Back to Basics with David Mackay #2: Fancy k-means

Following David Mackay’s book along with his videos online has been a real joy. In lecture 11, as an example of an inference problem, he goes over many variations of the k-means algorithm. Let’s check these out.

The datasets

All the sample data used in his lectures and the book can be found on his website here. It also has octave code for the algorithms but we’ll implement them again in python.

The simple k-means

This is now a classic data science interview question and you probably know how to do this in your sleep. Here’s my simple implementation of it. You can make this a lot more efficient by using numpy’s vectorized functions but I don’t bother with it here.

def assigment_step(centroids, xs):

    assignments = []

    for x in xs:
        best_centroid = 0
        best_distance = np.inf
        for c_id, c in enumerate(centroids):
            x_to_c = sp.spatial.distance.euclidean(x, c)
            if x_to_c < best_distance:
                best_centroid = c_id
                best_distance = x_to_c

        assignments.append(best_centroid)

    return np.array(assignments)


def update_step(xs, assignments, n):

    all_centroid = []

    for i in range(n):
        i_idx = np.argwhere(assignments == i).squeeze()
        assigned_xs = xs[i_idx].reshape(-1, 2)
        centroid = np.sum(assigned_xs, axis = 0) / assigned_xs.reshape(-1, 2).shape[0]
        all_centroid.append(centroid)
    return np.row_stack(all_centroid)

and here’s the code that runs the simulation which doesn’t change much between the different versions so we’ll skip it going forward.

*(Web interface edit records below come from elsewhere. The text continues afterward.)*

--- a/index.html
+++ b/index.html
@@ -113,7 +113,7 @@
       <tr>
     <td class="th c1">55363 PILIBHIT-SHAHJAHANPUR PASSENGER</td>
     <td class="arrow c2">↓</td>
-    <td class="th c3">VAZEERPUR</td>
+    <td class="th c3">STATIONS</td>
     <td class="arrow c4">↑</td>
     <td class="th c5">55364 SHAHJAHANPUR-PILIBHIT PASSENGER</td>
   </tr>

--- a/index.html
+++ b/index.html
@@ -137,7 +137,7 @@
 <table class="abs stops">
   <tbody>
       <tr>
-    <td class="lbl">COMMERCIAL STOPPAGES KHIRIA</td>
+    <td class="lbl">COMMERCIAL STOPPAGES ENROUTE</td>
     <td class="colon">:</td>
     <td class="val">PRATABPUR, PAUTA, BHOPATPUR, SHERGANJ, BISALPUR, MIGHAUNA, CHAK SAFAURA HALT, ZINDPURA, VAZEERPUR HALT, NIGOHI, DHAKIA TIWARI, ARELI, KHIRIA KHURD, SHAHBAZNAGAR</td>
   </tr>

def run_simulation(xs, n_clusters):

    # We don't want to intialize two clusters to the same point
    unique_xs = np.unique(xs, axis=0)

    # initialize clusters
    centroids_idx = np.random.choice(np.arange(unique_xs.shape[0]), size=n_clusters, replace=False)
    new_centroids = unique_xs[centroids_idx]
    prev_centroids = np.zeros_like(new_centroids)

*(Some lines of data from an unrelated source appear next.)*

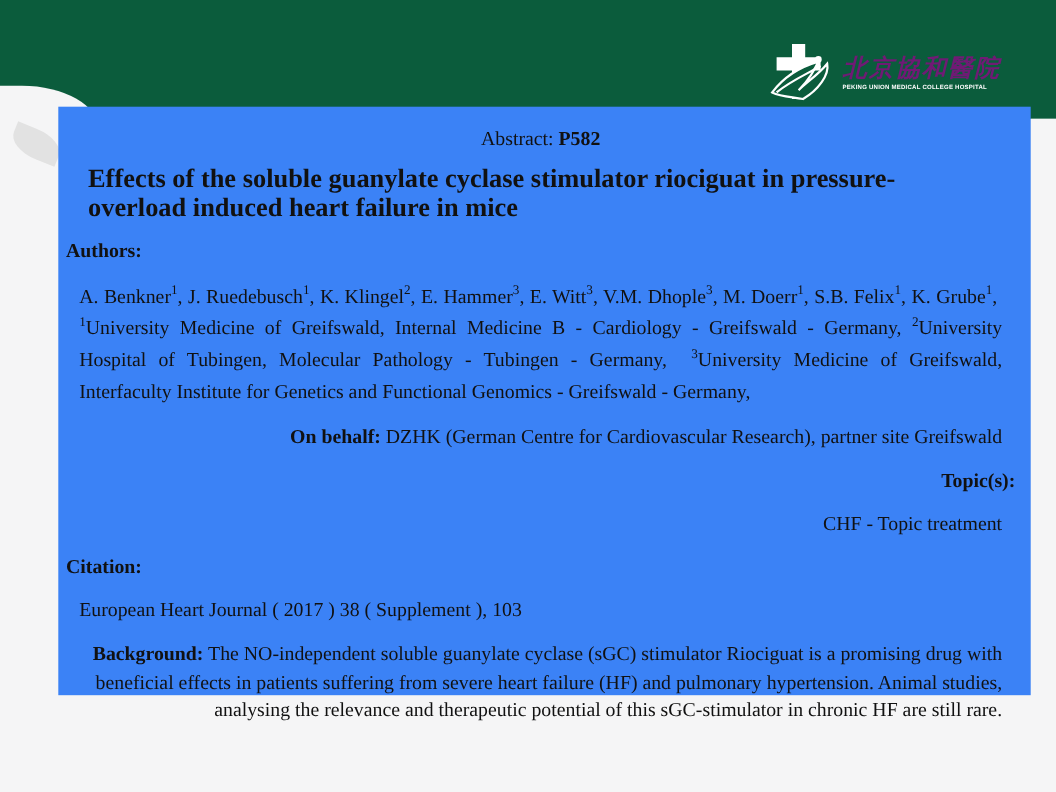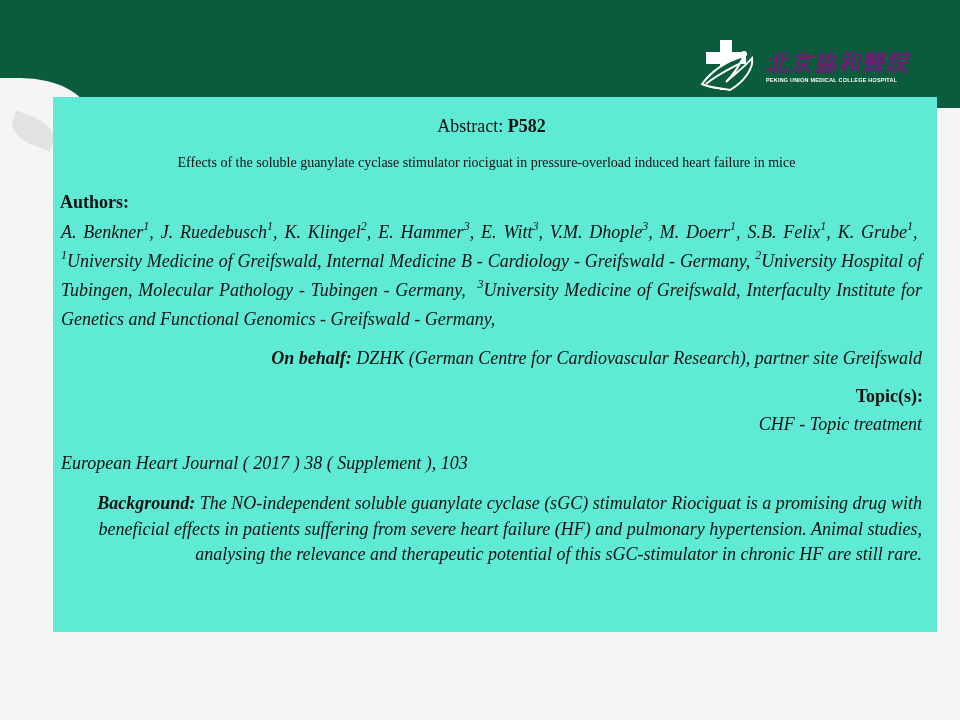--- a/index.html
+++ b/index.html
@@ -45,7 +45,7 @@
   }
   .card {
     position:absolute; left:53px; top:97px; width:884px; height:535px;
-    background:#5eead4;
+    background:#3b82f6;
     box-sizing:border-box; padding:16px 14px 0 7px;
   }
   .abstract-id {

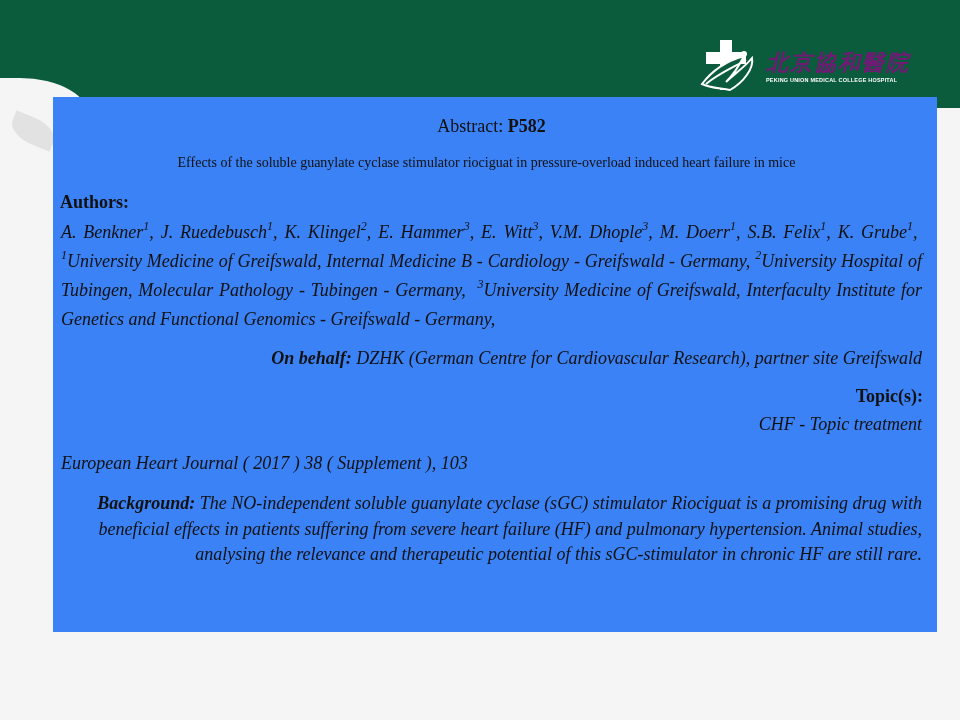--- a/index.html
+++ b/index.html
@@ -53,7 +53,7 @@
   }
   .abstract-id b { font-weight:bold; }
   .title {
-    text-align:center; font-weight:normal; font-size:14px; line-height:26px;
+    text-align:left; font-weight:bold; font-size:24px; line-height:26px;
     margin:13px 30px 0 20px;
   }
   .section { margin-top:16px; font-size:18px; line-height:29px; }

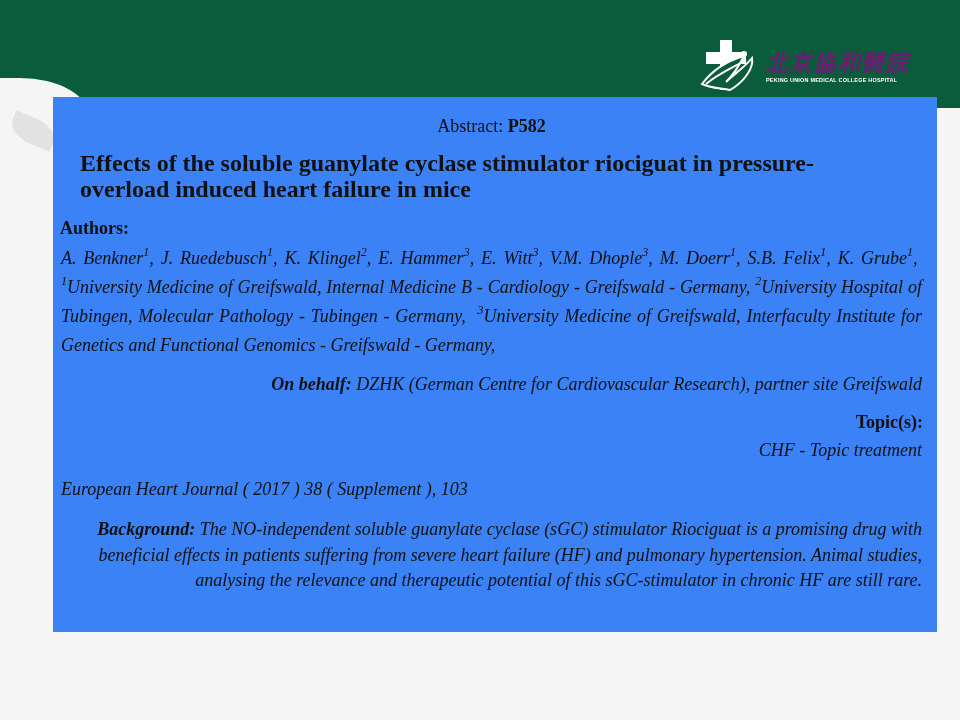--- a/index.html
+++ b/index.html
@@ -58,7 +58,7 @@
   }
   .section { margin-top:16px; font-size:18px; line-height:29px; }
   .section .label { font-weight:bold; }
-  .section p { margin:1px;font-style:italic; }
+  .section p { margin:12px; }
   .authors-body { line-height:29px; text-align:justify; }
   .authors-body sup { font-size:12px; line-height:0; vertical-align:8px; }
   .bg-body { line-height:25.5px;text-align:right; }

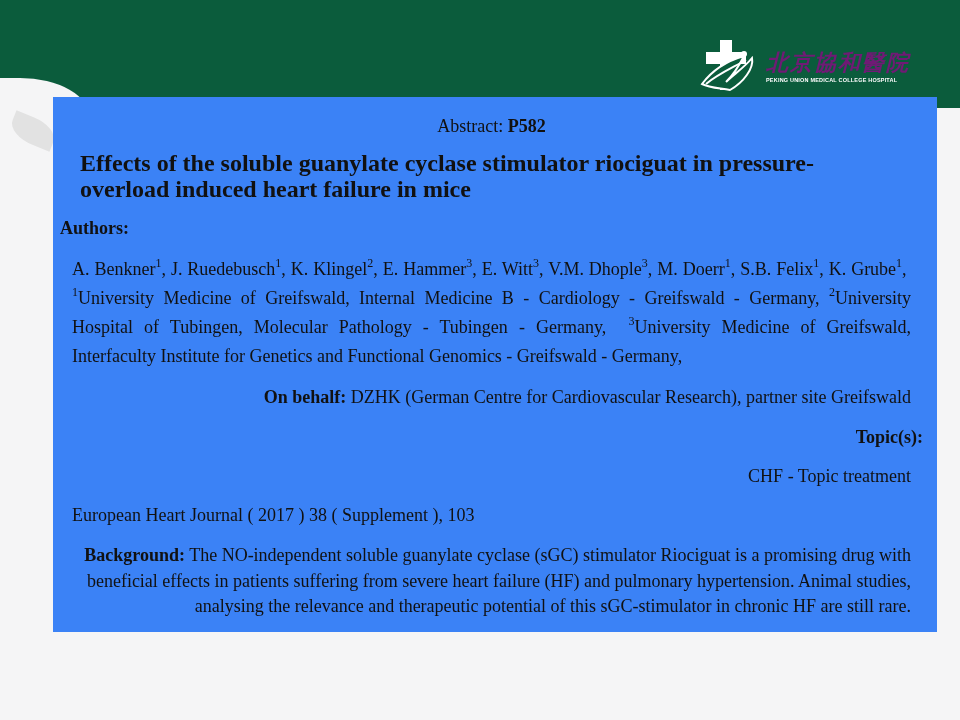--- a/index.html
+++ b/index.html
@@ -120,6 +120,7 @@
   </div>
 
   <div class="section" style="margin-top:12px; line-height:27px;">
+    <div class="label">Citation:</div>
     <p>European Heart Journal ( 2017 ) 38 ( Supplement ), 103</p>
   </div>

    assignments = assigment_step(new_centroids, xs)
    iteration = 0

    while not np.isclose(new_centroids, prev_centroids, atol=1e-10, rtol=1e-8).all():

        prev_centroids = new_centroids
        new_centroids = update_step(xs, assignments, n_clusters)
        assignments = assigment_step(new_centroids, xs)

        iteration += 1

    assignments2 = np.invert(assignments, dtype=np.int8) + 2
    assignments = np.column_stack([assignments2, assignments])

    return assignments, new_centroids, []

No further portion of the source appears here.